Friday, January 25, 2008

Tagged by Liz

Liz has tagged me. Phew, I'm less bad tempered today, but feeling a bit dry of inspiration, so thank you Liz.

Rules:
Link to the person that tagged you.
Post the rules on your blog.
Share six non-important things/habits/quirks about yourself.
Tag six random people at the end of your post by linking to their blogs.
Let each random person know they have been tagged by leaving a comment on their website.

Liz said: ‘These tags are tough because it is to find things I haven't said before so I repeat myself forgive me.’ She’s right; I can’t think of a thing I haven’t already shared on my blog … so hmmm, let’s see, without mentioning my love affair with tea...

1. I’m obsessed with the colour orange. This started when I was at Art College and did a piece of work on me, myself and I and I realised that I was orange. Because my ‘office’ is actually our dressing area I write facing a mirror, which is quite horrific, so I’ve decorated it with the bits of orange stuff that I, family and close friends have bought for me. You can see it somewhere on my blog but I can’t remember where.

2. I thought it was normal to want to make a patchwork quilt out of old teabags? No? Well, it was a relief then to get to Art College and realise that there were other people in this world who wanted to bathe in paint, print with teabags and make sculptures that look like bodily functions. Phew, I thought I was on my own there.

3. I LOVE potatoes. When I worked in York there was a little church that had been turned into a café and resource centre. It had a yummy wholefoody café that I frequented with another potatophile, and we always ate Homity Pie (this is potato pie) and potato salad.

4. I’m a repressed vegetarian. I love veggie foods: particularly lentils and chickpeas and mostly I’m not bothered by meat. But I like roast lamb, (English) sausages, and the odd steak when out, so you see I wouldn’t be a very good veggie. I also blame my family who are all dreadful, confirmed meateaters (apart from daughter who’s tried to give up meat because ‘it’s wrong’ but mostly gone back to it because she loves it.)

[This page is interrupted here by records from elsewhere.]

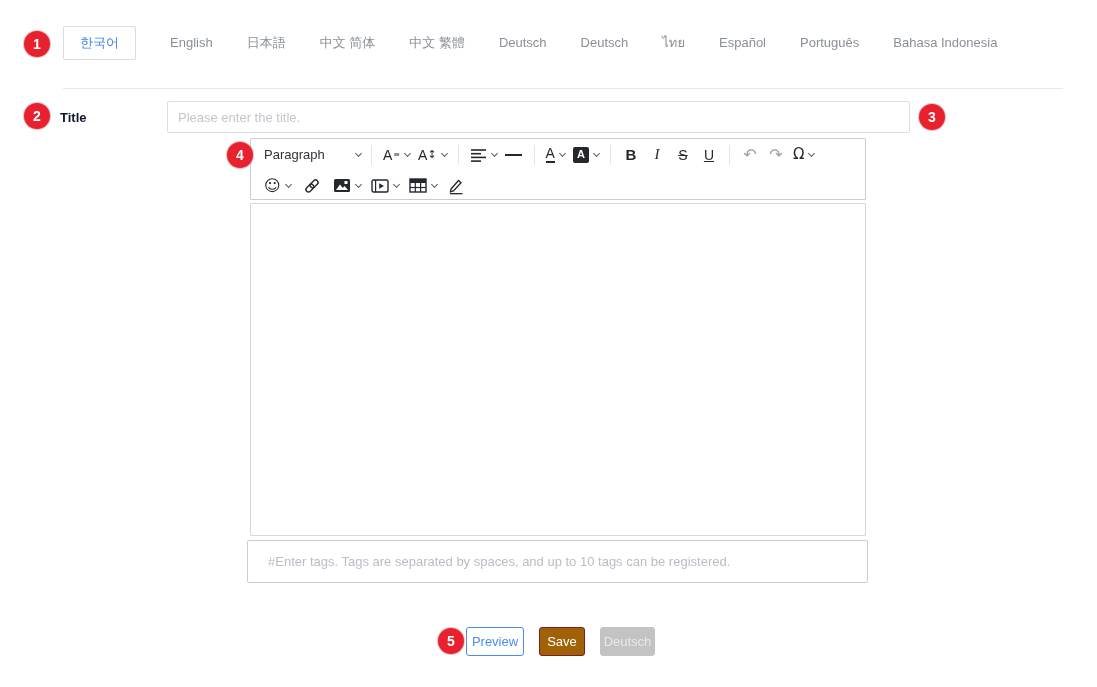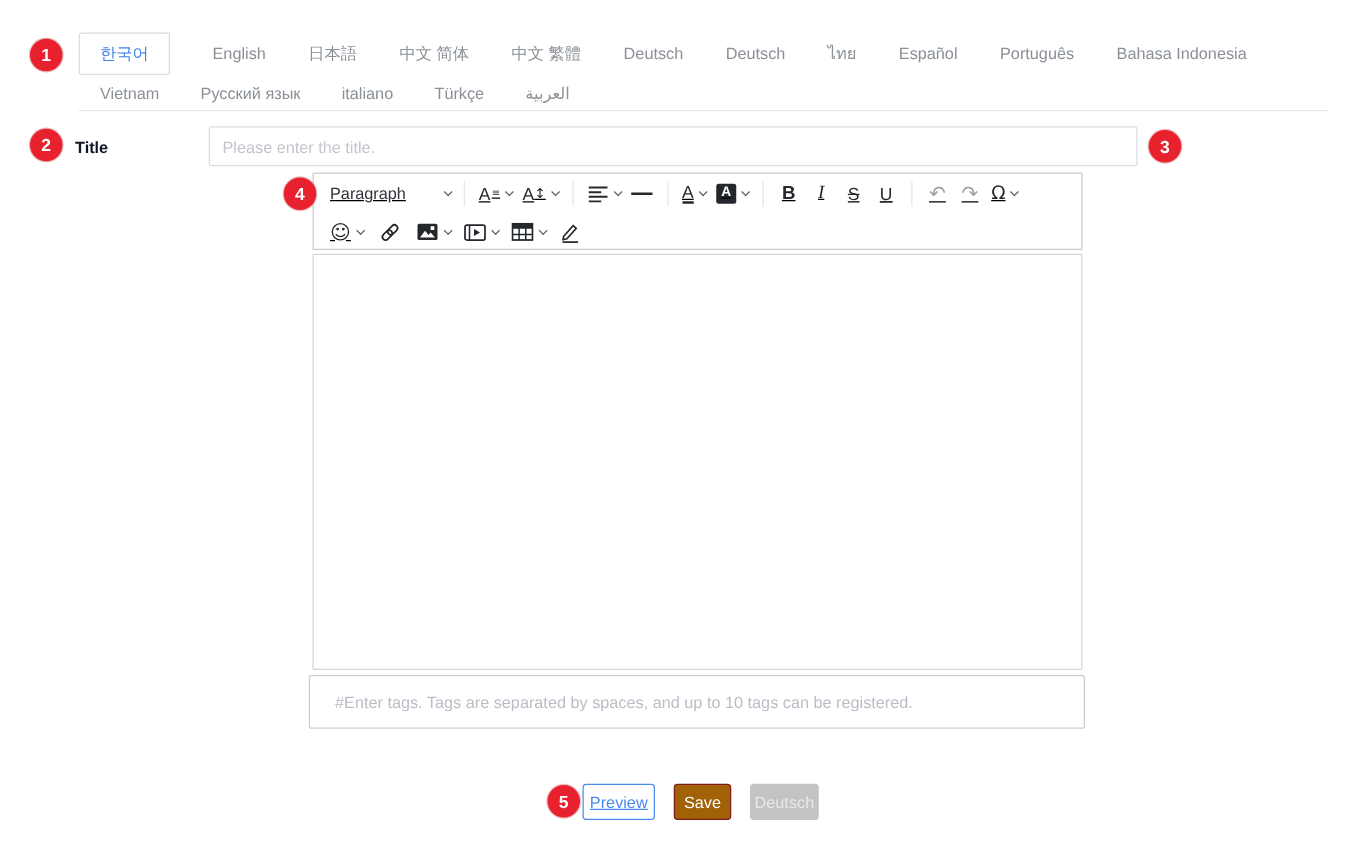"Vietnam" div.tabs-row2 { html: <div> <span>Vietnam</span> <span>Русский язык</span> <span>italiano</span> <span>Türkçe</span> <span>العربية</span> </div> -> none }
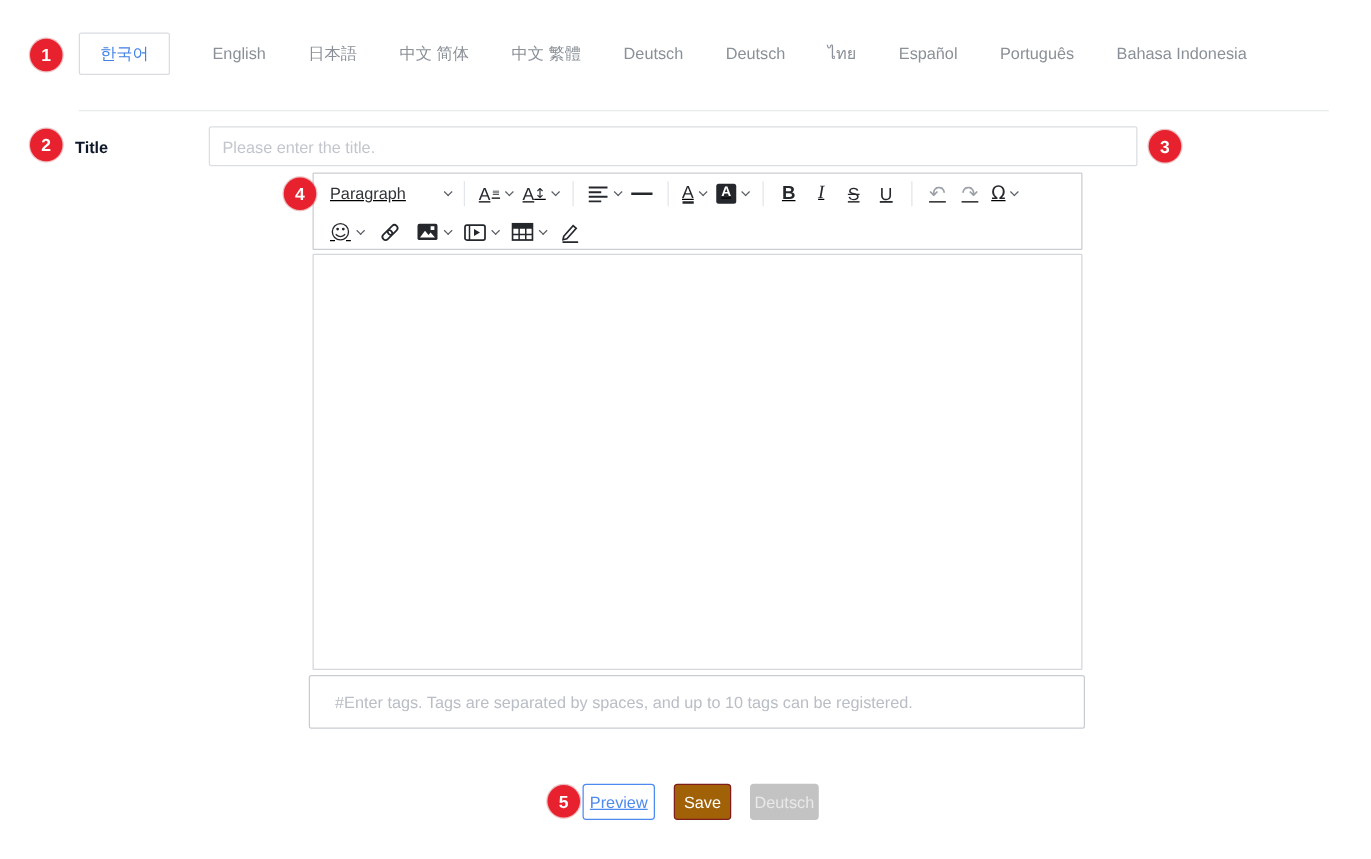"Paragraph" .tb-row { text-decoration: underline -> none }
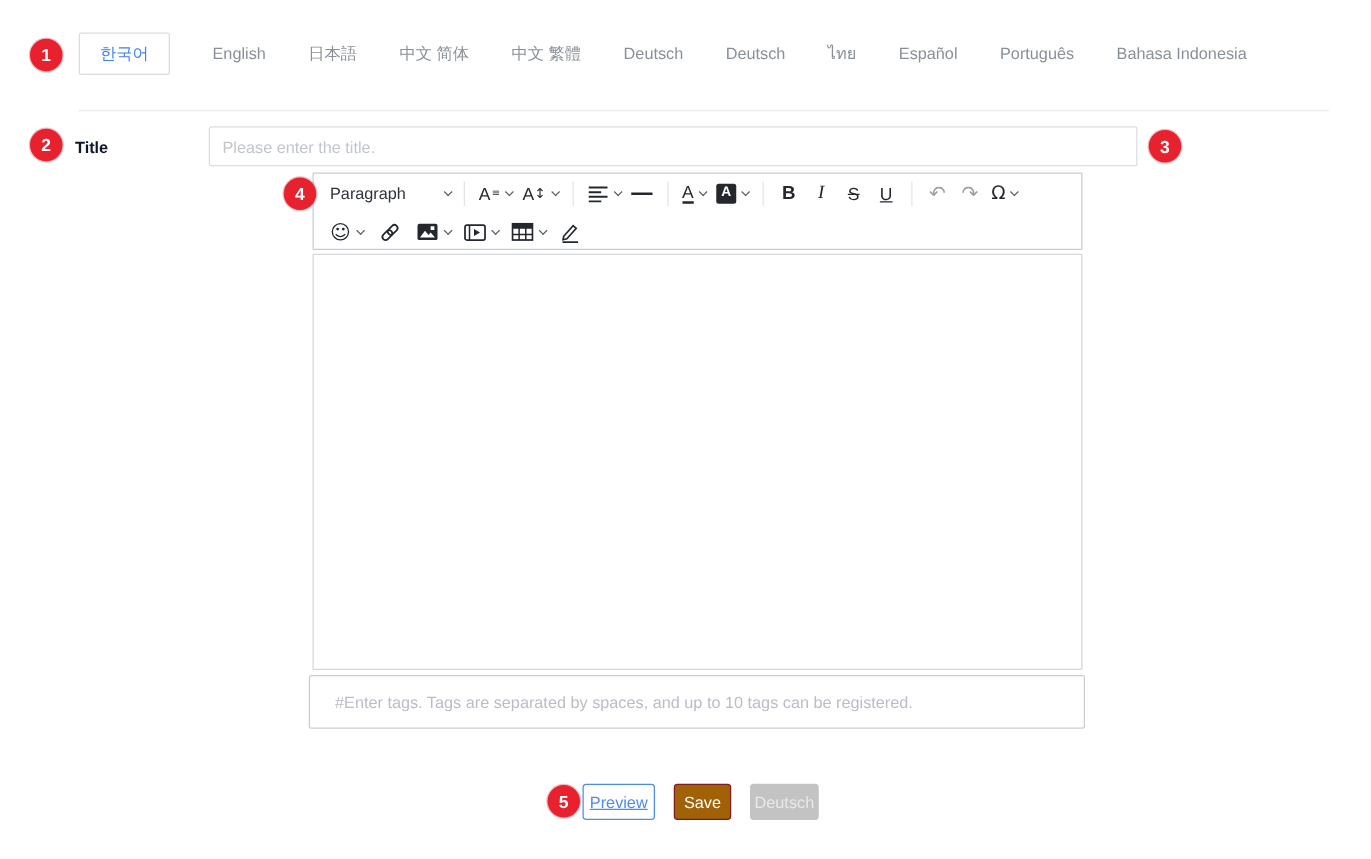"Preview" .btn-preview { text-decoration: underline -> none }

5 I sing all the time – it’s a very irritating habit because mostly I sing (badly) only two lines of the same song over and over, or a deeply embarrassing song (Fireman Sam was a big favourite and my children used to sing this to me deliberately so it get stuck in my head and I’d sing it ALL DAY). Or worse: both of those things. I’m not very good at looking cool but still I sometimes try and it often goes horribly wrong because of the singing. In the first few days of Art College, I was sharing an easel with a woman called Sally and as I started to relax, I must’ve started singing because Sally peered round from her side of the easel, and said ‘Are you actually singing Pat-A-Cake, Pat-A-Cake, Baker’s Man?’ Then in Koh Chang for Skyros this Christmas, after my group had gone home, Husband, Yogi David, Julia Bell, and I went off scuba/snorkelling for the day. For lunch we got put down on this perfect desert island, and after lunch it was so hot that some of us went into the water. So as I start to relax, floating about in the warm shallow water yup, you guessed right, I start to sing… until eventually, Julia swims towards me saying: ‘Are you really singing ‘Jingle Bells?’ (It could’ve another tacky Christmas carol, but anyway, you get the picture. And look, it was Julia Bell, and really, I didn’t want to look a total twit. Still, I think it may’ve been a bit late by then.)

6. (Ho hum … What else?) Uhm, I often run out of energy for finishing things?

Tag six people... Pacha, Helen, Yvonne, Cally, Leigh and Angie. Or not if you don't want. I shan't be offended.